The healthcare deadline is just around the corner and I’m scrambling for as much information that I can stomach before I fork over premiums that I’m in no-way wanting to pay.
After understanding the necessary vocabulary and learning why the young and healthy are so desperately needed to make Obamacare work, I still wonder about subsidized healthcare and the insurance companies themselves that we’ll be buying into.
First, let’s define “subsidized healthcare.” The glossary states that is is, “health coverage that’s obtained through financial assistance from programs to help people with low and middle incomes.”
All right, but what’s considered “low” and “middle” incomes?
While this chart seems simple enough, it still didn’t really inform me on how this would actually work.

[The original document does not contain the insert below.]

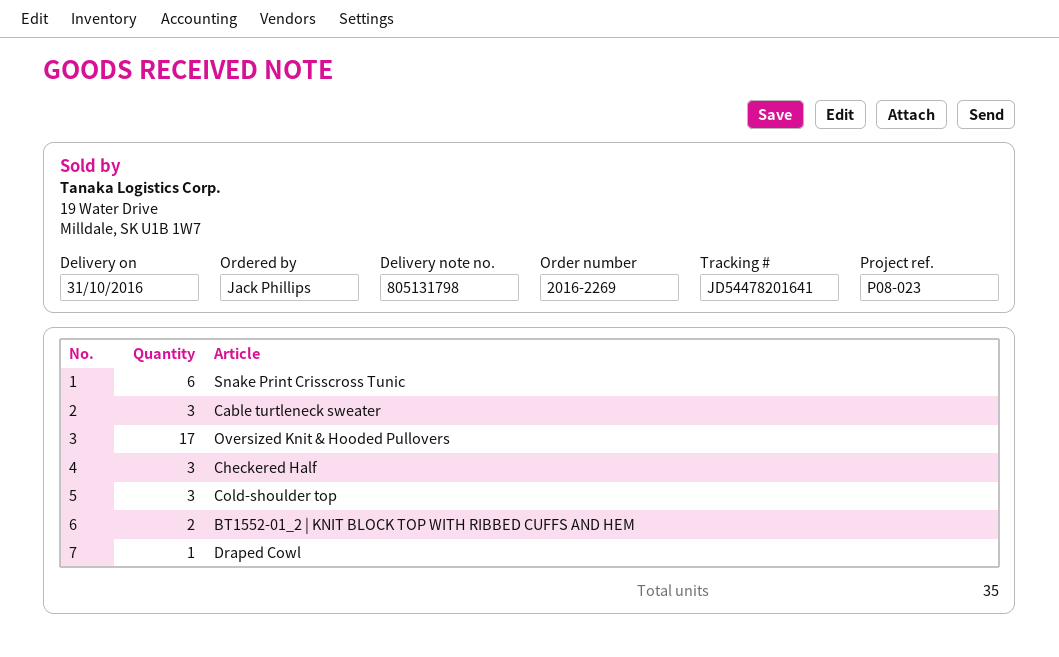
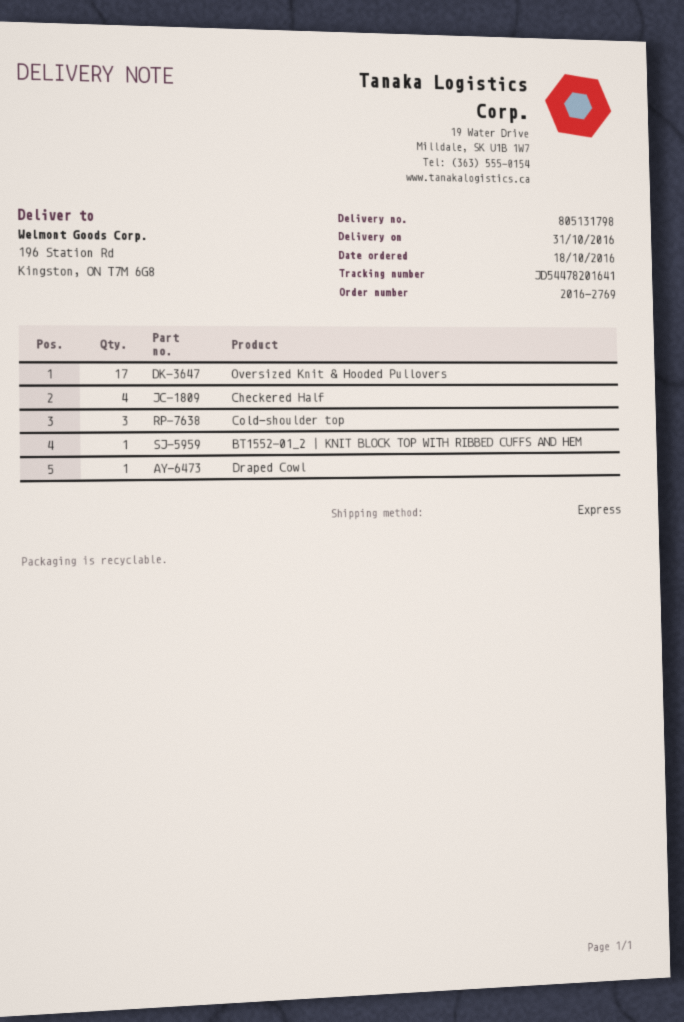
order number: 2016-2269 -> 2016-2769
Snake Print Crisscross Tunic: 6 -> none
Cable turtleneck sweater: 3 -> none
Checkered Half: 3 -> 4
BT1552-01_2 | KNIT BLOCK TOP WITH RIBBED CUFFS AND HEM: 2 -> 1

I went to the Heathcare.gov website and logged onto its chat service only to be asked that I “contact them” if I wanted more information. Since when did “chat” not count as “contacting?” Anywho, so I picked up the phone like it was 1999.

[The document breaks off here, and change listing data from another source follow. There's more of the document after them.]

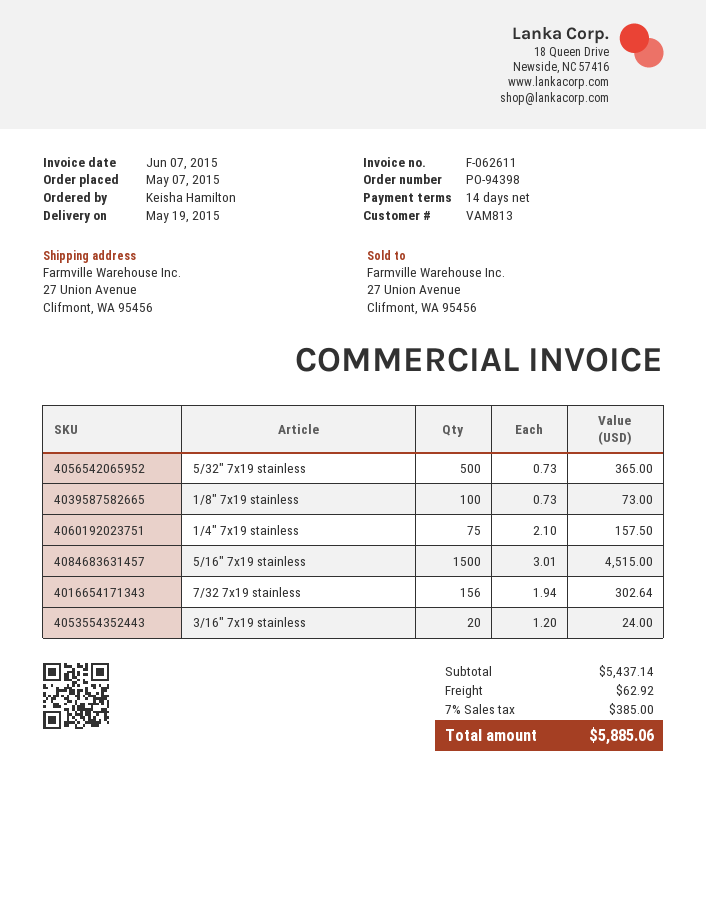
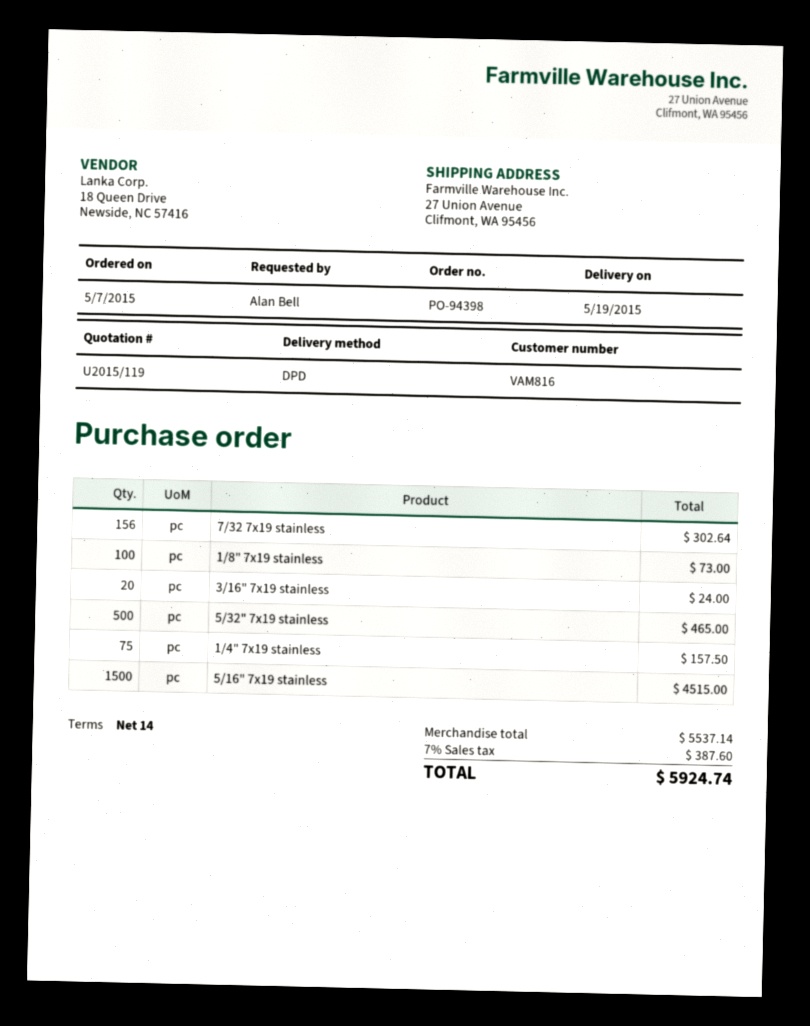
customer number: VAM813 -> VAM816
ordered by: Keisha Hamilton -> Alan Bell
5/32" 7x19 stainless: 500 for 365.00 -> 500 for 465.00
subtotal: 5437.14 -> 5537.14
shipping: 62.92 -> none
tax: 7% = 385.00 -> 7% = 387.60
total: 5885.06 -> 5924.74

On the phone, my Healthcare.gov representative was able to log into my account and go through my application and let me know whether or not I qualified. I do, but it would only shave $75 off a month my total premium dues. While that seems like a significant amount, the healthcare rep, let’s call her Barb, went on to say that one can only qualify for subsidized coverage if they choose a bronze, silver, or any other metal tier, meaning, that those under 30 years of age who just want catastrophic coverage won’t qualify for the subsidies. With that being said, the price per month came to a wash. $75 off a bronze and silver plan equaled the cost of a catastrophic plan. Boo.
So right now, with six days before the deadline, I’m at a fork in the road. I can either pay $200/mo for health insurance I’ll probably never use to avoid a fine on my taxes or just pay the fine next April that would equal just 1% of my annual income and just hope and pray and knock on wood I won’t slip and fall or develop some sort of rare disease.